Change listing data
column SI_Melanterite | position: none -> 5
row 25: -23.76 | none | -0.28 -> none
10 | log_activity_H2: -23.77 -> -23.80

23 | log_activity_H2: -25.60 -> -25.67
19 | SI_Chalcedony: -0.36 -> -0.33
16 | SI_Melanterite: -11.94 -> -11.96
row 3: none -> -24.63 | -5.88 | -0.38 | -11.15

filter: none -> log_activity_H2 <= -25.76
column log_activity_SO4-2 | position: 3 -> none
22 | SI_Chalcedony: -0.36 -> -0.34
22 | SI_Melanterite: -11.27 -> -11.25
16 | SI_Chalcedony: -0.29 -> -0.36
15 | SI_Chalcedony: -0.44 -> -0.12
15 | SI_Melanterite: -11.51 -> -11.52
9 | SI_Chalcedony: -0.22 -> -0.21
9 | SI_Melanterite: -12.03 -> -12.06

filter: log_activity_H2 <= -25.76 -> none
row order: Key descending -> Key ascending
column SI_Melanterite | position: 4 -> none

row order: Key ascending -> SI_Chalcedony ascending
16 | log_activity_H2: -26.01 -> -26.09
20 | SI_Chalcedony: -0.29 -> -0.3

...

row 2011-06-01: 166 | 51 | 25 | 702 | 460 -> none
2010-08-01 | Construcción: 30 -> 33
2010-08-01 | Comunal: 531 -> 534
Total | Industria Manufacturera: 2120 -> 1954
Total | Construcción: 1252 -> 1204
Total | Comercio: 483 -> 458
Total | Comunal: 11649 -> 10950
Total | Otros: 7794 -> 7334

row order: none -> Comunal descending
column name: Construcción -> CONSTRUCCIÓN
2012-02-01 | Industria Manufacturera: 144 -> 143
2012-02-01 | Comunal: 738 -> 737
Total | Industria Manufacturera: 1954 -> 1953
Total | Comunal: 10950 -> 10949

▶ [Brief]: Each line above that contains the word "order" must be copied.

▶ [Response below]:
row order: Key descending -> Key ascending
row order: Key ascending -> SI_Chalcedony ascending
row order: none -> Comunal descending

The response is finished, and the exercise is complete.